D'après Abû Saʿîd al-Khudrî (qu'Allah soit satisfait de lui), qui a dit : « J'ai entendu le Messager d'Allah ﷺ dire : “Que celui d'entre vous qui voit un acte blâmable le change par sa main ; s'il ne le peut, alors par sa langue ; s'il ne le peut, alors par son cœur — et c'est là le plus faible degré de la foi.” »
Source et attribution
Références
- Sahîh Muslim n°49 Kitâb al-îmân — Chapitre : interdire le blâmable fait partie de la foi
- Sahîh Muslim, n°49.
- An-Nawawî, al-Arbaʿûn an-Nawawiyya, hadith n°34.
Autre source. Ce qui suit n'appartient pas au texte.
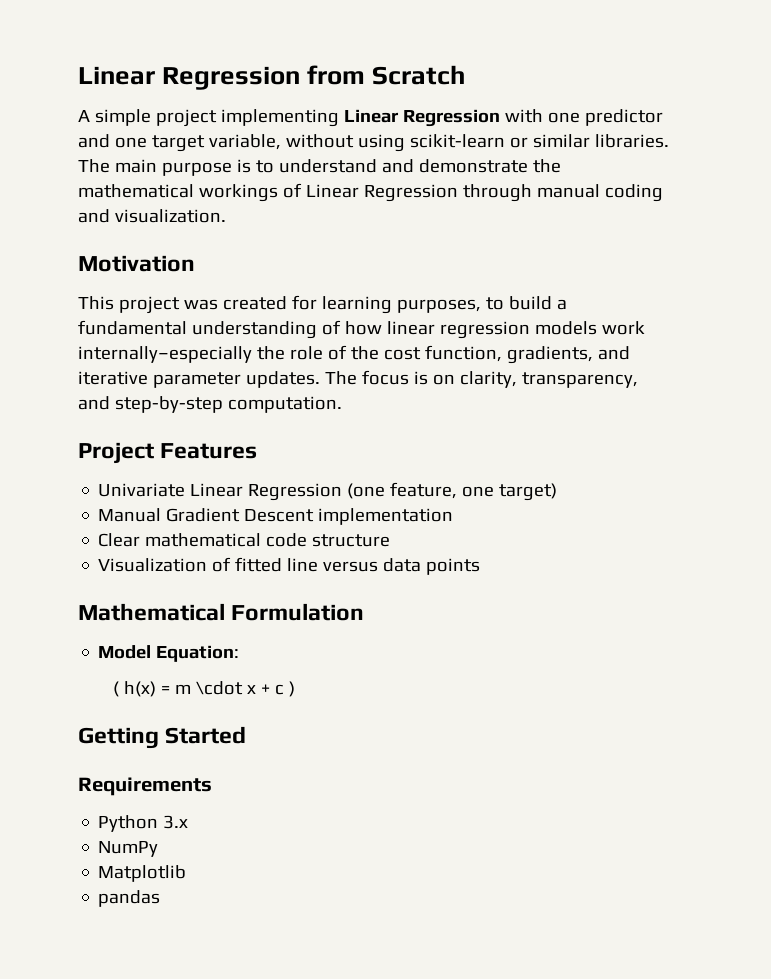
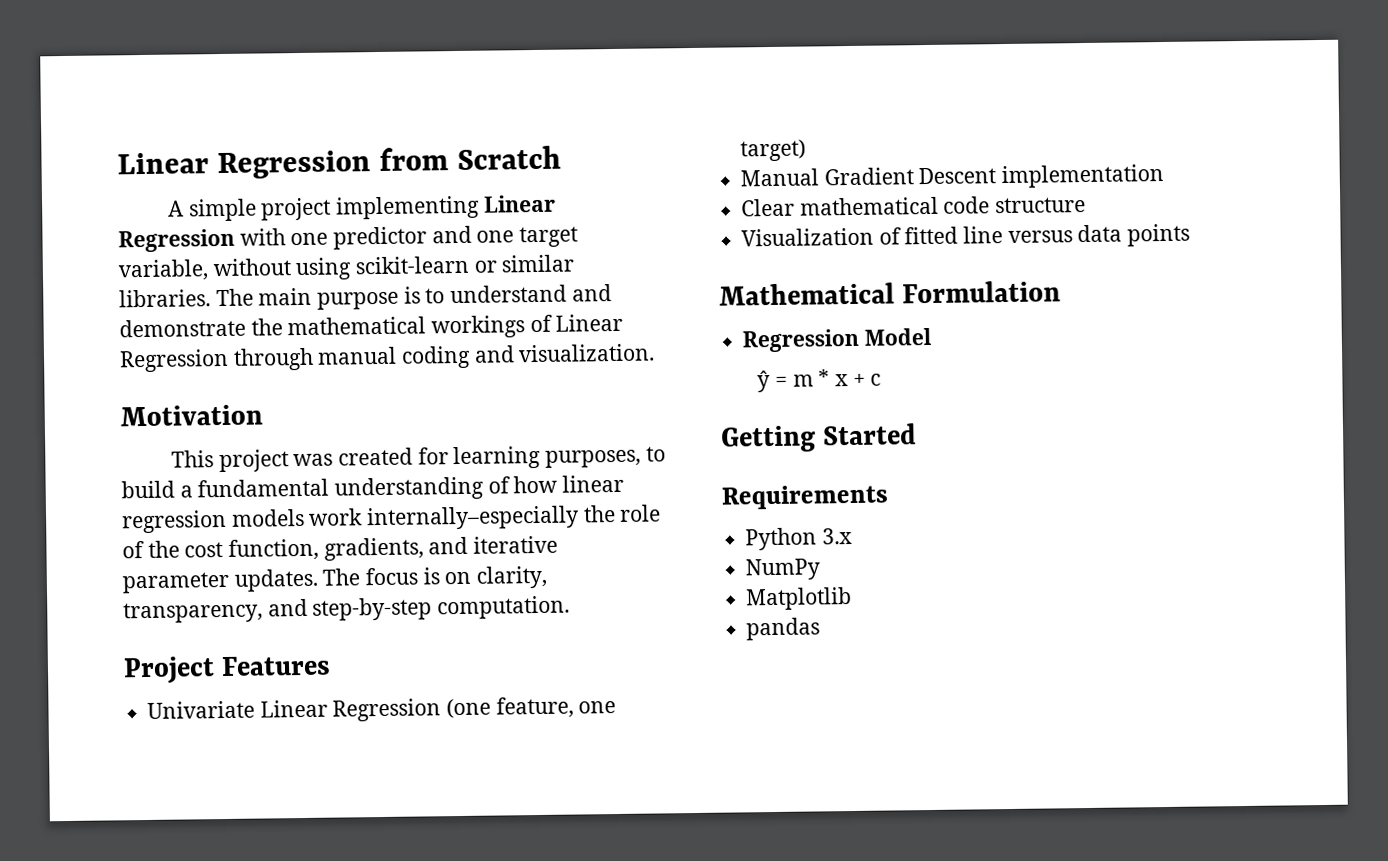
- Model Equation:
- ( h(x) = m \cdot x + c )
+ Regression Model
+ ŷ = m * x + c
- Ibn Rajab al-Hanbalî, Jâmiʿ al-ʿulûm wal-hikam, commentaire du hadith n°34.
- Ibn ʿUthaymîn, Sharh al-Arbaʿîn an-Nawawiyya.
Explication
Le changement par la main relève de la capacité, et celle-ci est encadrée : elle appartient à l'autorité dans ce qui la concerne, à l'homme dans sa propre maison, et à nul autre lorsqu'elle produirait un mal plus grand que celui qu'elle prétend écarter. La désapprobation du cœur est le seuil au-dessous duquel il n'y a plus rien : elle est obligatoire pour tous et n'excuse jamais l'approbation.
Source : Synthèse d'après Sharh al-Arbaʿîn an-Nawawiyya, commentaire du hadith n°34.
D'après : Muhammad ibn Sâlih al-ʿUthaymîn · ʿAbd al-ʿAzîz ibn Bâz
Résumé du sens, non une citation. Les modalités concrètes du changement par la main relèvent de l'autorité et de l'avis des savants.